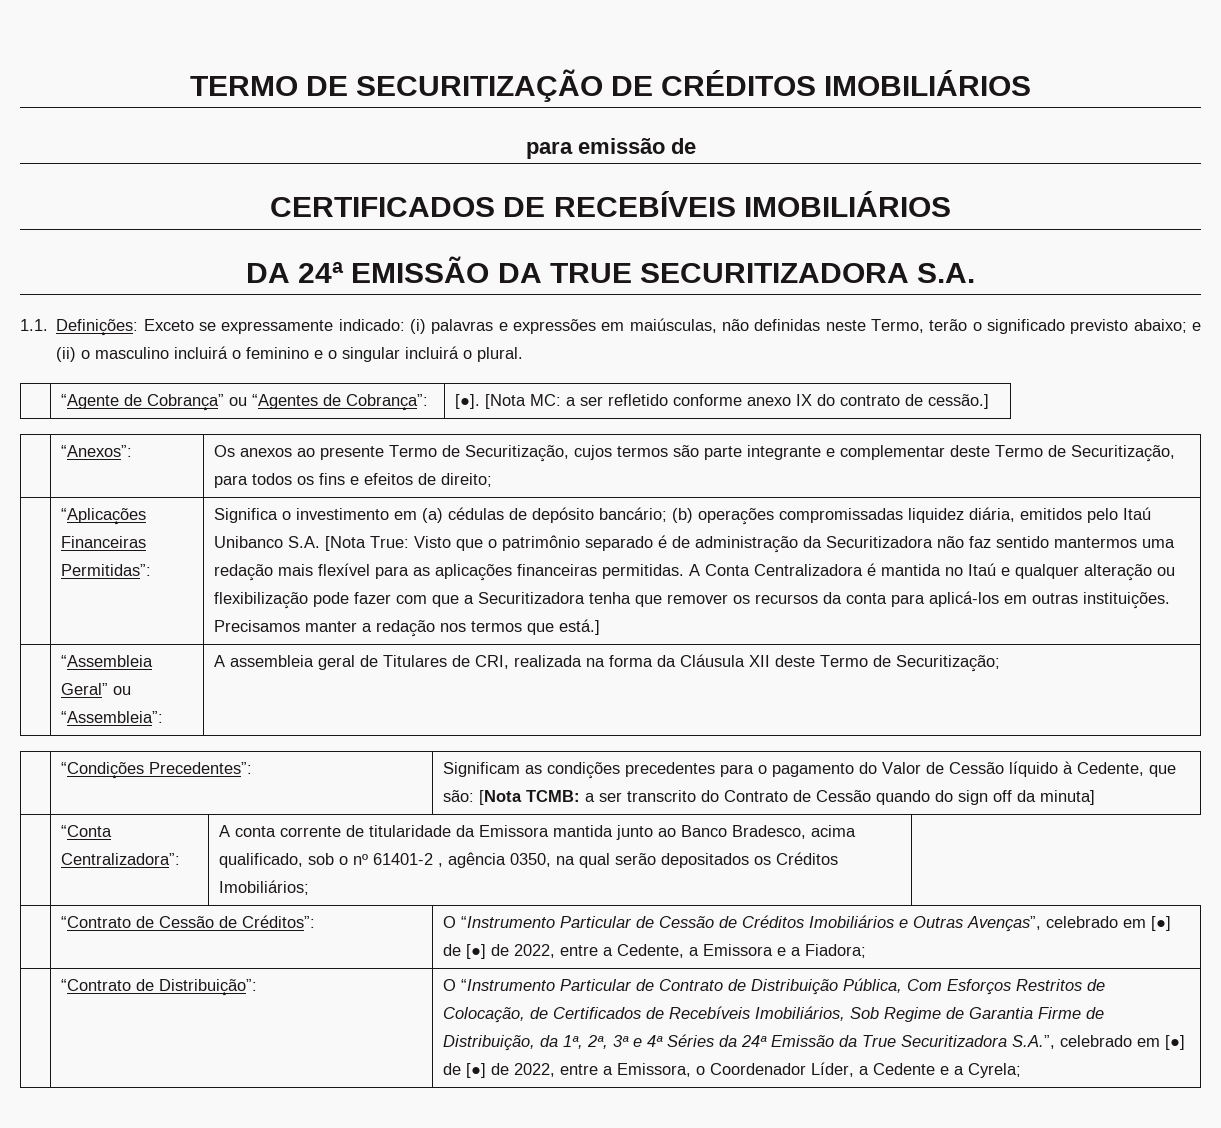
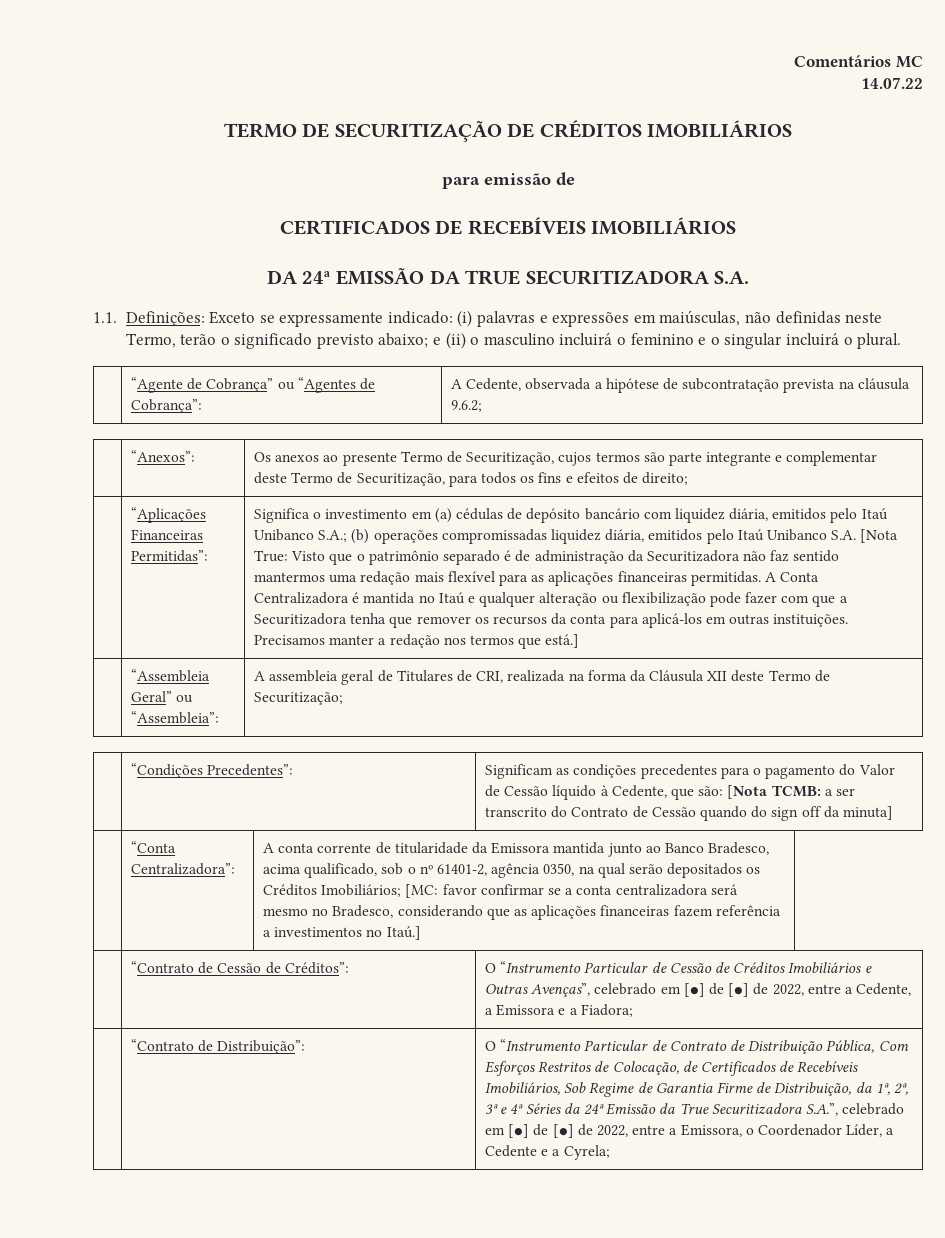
+ Comentários MC
+ 14.07.22
- | “Agente de Cobrança” ou “Agentes de Cobrança”: | [●]. [Nota MC: a ser refletido conforme anexo IX do contrato de cessão.]
+ | “Agente de Cobrança” ou “Agentes de Cobrança”: | A Cedente, observada a hipótese de subcontratação prevista na cláusula 9.6.2;
- Significa o investimento em (a) cédulas de depósito bancário; (b) operações compromissadas liquidez diária, emitidos pelo Itaú Unibanco S.A. [Nota True: Visto que o patrimônio separado é de administração da Securitizadora não faz sentido mantermos uma redação mais flexível para as aplicações financeiras permitidas.
+ Significa o investimento em (a) cédulas de depósito bancário com liquidez diária, emitidos pelo Itaú Unibanco S.A.; (b) operações compromissadas liquidez diária, emitidos pelo Itaú Unibanco S.A. [Nota True: Visto que o patrimônio separado é de administração da Securitizadora não faz sentido mantermos uma redação mais flexível para as aplicações financeiras permitidas.
- A conta corrente de titularidade da Emissora mantida junto ao Banco Bradesco, acima qualificado, sob o nº 61401-2 , agência 0350, na qual serão depositados os Créditos Imobiliários;
+ A conta corrente de titularidade da Emissora mantida junto ao Banco Bradesco, acima qualificado, sob o nº 61401-2, agência 0350, na qual serão depositados os Créditos Imobiliários; [MC: favor confirmar se a conta centralizadora será mesmo no Bradesco, considerando que as aplicações financeiras fazem referência a investimentos no Itaú.]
+++++
-- WHAT IS NEEDED --
Write out every entry above exactly as it stands, minus the pictures.

-- OUTPUT FOR THIS TASK --
+ Comentários MC
+ 14.07.22
- | “Agente de Cobrança” ou “Agentes de Cobrança”: | [●]. [Nota MC: a ser refletido conforme anexo IX do contrato de cessão.]
+ | “Agente de Cobrança” ou “Agentes de Cobrança”: | A Cedente, observada a hipótese de subcontratação prevista na cláusula 9.6.2;
- Significa o investimento em (a) cédulas de depósito bancário; (b) operações compromissadas liquidez diária, emitidos pelo Itaú Unibanco S.A. [Nota True: Visto que o patrimônio separado é de administração da Securitizadora não faz sentido mantermos uma redação mais flexível para as aplicações financeiras permitidas.
+ Significa o investimento em (a) cédulas de depósito bancário com liquidez diária, emitidos pelo Itaú Unibanco S.A.; (b) operações compromissadas liquidez diária, emitidos pelo Itaú Unibanco S.A. [Nota True: Visto que o patrimônio separado é de administração da Securitizadora não faz sentido mantermos uma redação mais flexível para as aplicações financeiras permitidas.
- A conta corrente de titularidade da Emissora mantida junto ao Banco Bradesco, acima qualificado, sob o nº 61401-2 , agência 0350, na qual serão depositados os Créditos Imobiliários;
+ A conta corrente de titularidade da Emissora mantida junto ao Banco Bradesco, acima qualificado, sob o nº 61401-2, agência 0350, na qual serão depositados os Créditos Imobiliários; [MC: favor confirmar se a conta centralizadora será mesmo no Bradesco, considerando que as aplicações financeiras fazem referência a investimentos no Itaú.]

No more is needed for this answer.